Glowing Protein In Unagi Can Help Screen For Jaundice In Babies

A glowing protein from Japanese eel muscles can be used to test for jaundice in newborns.

AsianScientist (Jul. 13, 2016) – Newborn screening for diseases like jaundice could soon be a little easier, thanks to unagi, or the Japanese eel.

Bilirubin is a yellow to orange substance the body makes when it breaks down old red blood cells. Excessive bilirubin for newborns could lead to jaundice, mental retardation and other learning disabilities, eye movement problems, and loss of hearing. Current methods for measuring bilirubin, however, suffer from interference by hemoglobin and lipids, which are often included in clinical serum samples from preterm or sickly newborn infants.

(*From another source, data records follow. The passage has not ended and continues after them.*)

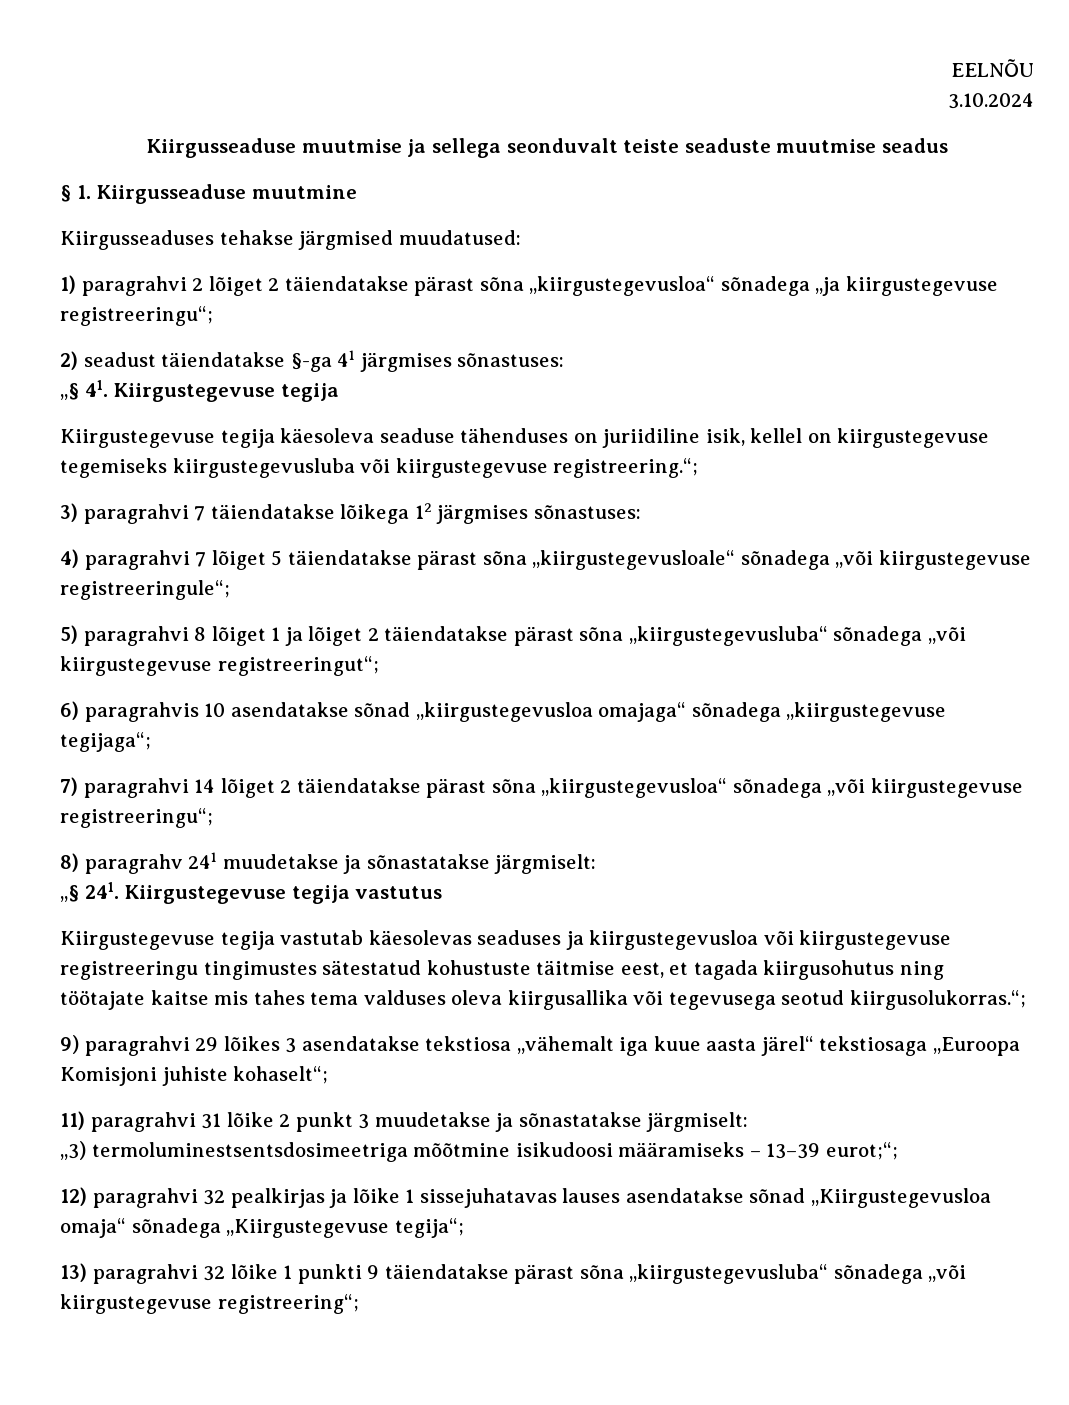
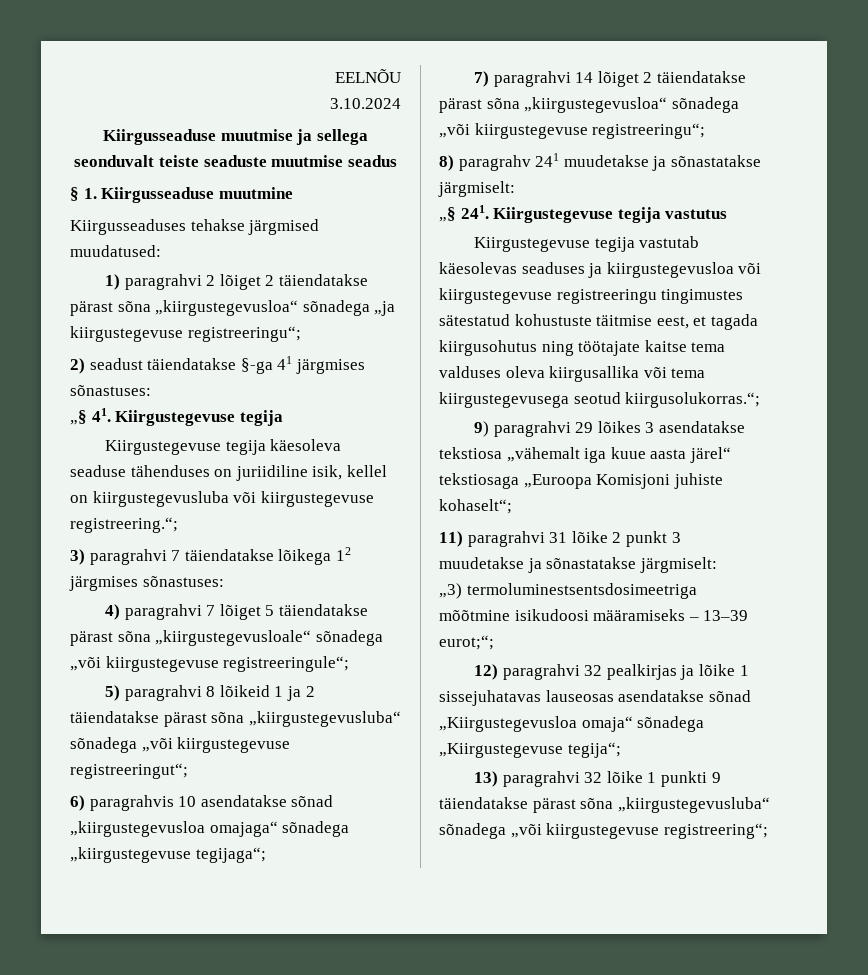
- Kiirgustegevuse tegija käesoleva seaduse tähenduses on juriidiline isik, kellel on kiirgustegevuse tegemiseks kiirgustegevusluba või kiirgustegevuse registreering.“;
+ Kiirgustegevuse tegija käesoleva seaduse tähenduses on juriidiline isik, kellel on kiirgustegevusluba või kiirgustegevuse registreering.“;
- 5) paragrahvi 8 lõiget 1 ja lõiget 2 täiendatakse pärast sõna „kiirgustegevusluba“ sõnadega „või kiirgustegevuse registreeringut“;
+ 5) paragrahvi 8 lõikeid 1 ja 2 täiendatakse pärast sõna „kiirgustegevusluba“ sõnadega „või kiirgustegevuse registreeringut“;
- Kiirgustegevuse tegija vastutab käesolevas seaduses ja kiirgustegevusloa või kiirgustegevuse registreeringu tingimustes sätestatud kohustuste täitmise eest, et tagada kiirgusohutus ning töötajate kaitse mis tahes tema valduses oleva kiirgusallika või tegevusega seotud kiirgusolukorras.“;
+ Kiirgustegevuse tegija vastutab käesolevas seaduses ja kiirgustegevusloa või kiirgustegevuse registreeringu tingimustes sätestatud kohustuste täitmise eest, et tagada kiirgusohutus ning töötajate kaitse tema valduses oleva kiirgusallika või tema kiirgustegevusega seotud kiirgusolukorras.“;
- 12) paragrahvi 32 pealkirjas ja lõike 1 sissejuhatavas lauses asendatakse sõnad „Kiirgustegevusloa omaja“ sõnadega „Kiirgustegevuse tegija“;
+ 12) paragrahvi 32 pealkirjas ja lõike 1 sissejuhatavas lauseosas asendatakse sõnad „Kiirgustegevusloa omaja“ sõnadega „Kiirgustegevuse tegija“;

In a study published in Scientific Reports, a research team led by Project Professor Morioka Ichiro from the Kobe University Graduate School of Medicine showed that a fluorescent protein called UnaG sourced from Japanese eel muscles can be used to accurately detect unconjugated bilirubin in newborns.

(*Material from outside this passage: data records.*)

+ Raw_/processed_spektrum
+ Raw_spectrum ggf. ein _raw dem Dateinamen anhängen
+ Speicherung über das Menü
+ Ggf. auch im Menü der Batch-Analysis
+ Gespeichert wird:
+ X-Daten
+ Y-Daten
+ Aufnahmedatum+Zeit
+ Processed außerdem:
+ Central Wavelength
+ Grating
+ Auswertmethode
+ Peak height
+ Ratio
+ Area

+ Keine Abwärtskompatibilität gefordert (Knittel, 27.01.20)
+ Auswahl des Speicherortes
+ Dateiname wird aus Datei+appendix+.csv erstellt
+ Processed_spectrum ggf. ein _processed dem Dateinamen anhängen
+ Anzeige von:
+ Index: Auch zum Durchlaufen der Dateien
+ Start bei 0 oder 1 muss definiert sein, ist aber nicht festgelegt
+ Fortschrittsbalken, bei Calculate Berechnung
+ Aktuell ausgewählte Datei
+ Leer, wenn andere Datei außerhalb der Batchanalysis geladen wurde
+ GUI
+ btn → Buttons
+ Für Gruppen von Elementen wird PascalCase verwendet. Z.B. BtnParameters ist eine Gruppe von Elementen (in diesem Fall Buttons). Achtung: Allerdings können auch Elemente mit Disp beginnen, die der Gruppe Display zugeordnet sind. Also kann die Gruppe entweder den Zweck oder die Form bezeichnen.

UnaG was first discovered in 2013 by Dr. Miyawaki Atsushi, team leader at the RIKEN Brain Science Institute, who collaborated with Ichiro on the present study.

The researchers analyzed a total of 140 serum samples from 92 newborns to confirm the accuracy of measuring unconjugated bilirubin using the UnaG method. According to the study, the method directly measures the concentration of unconjugated bilirubin in the blood to a sensitivity of 10,000 times that of conventional methods.

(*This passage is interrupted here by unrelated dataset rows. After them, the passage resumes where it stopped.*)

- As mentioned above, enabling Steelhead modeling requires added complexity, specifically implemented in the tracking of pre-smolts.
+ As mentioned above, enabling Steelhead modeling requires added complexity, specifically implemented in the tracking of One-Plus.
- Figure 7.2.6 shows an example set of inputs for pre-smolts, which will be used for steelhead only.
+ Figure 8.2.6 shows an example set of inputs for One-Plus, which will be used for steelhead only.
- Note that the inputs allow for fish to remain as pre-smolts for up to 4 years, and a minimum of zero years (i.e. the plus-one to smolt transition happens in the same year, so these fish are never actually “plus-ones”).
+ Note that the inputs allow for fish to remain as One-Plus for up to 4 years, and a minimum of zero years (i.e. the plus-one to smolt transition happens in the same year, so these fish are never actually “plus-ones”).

The research team also confirmed that results using the UnaG method were not affected by interference from conjugated bilirubin, hemoglobin or lipids. Because of the high sensitivity of the UnaG method, just one microliter of blood was required from each sample to carry out the experiment.

Future plans for this research include developing a simpler analysis kit that can be used in clinical practice.

The article can be found at: Iwatani et al. (2016) Fluorescent Protein-based Detection Of Unconjugated Bilirubin In Newborn Serum.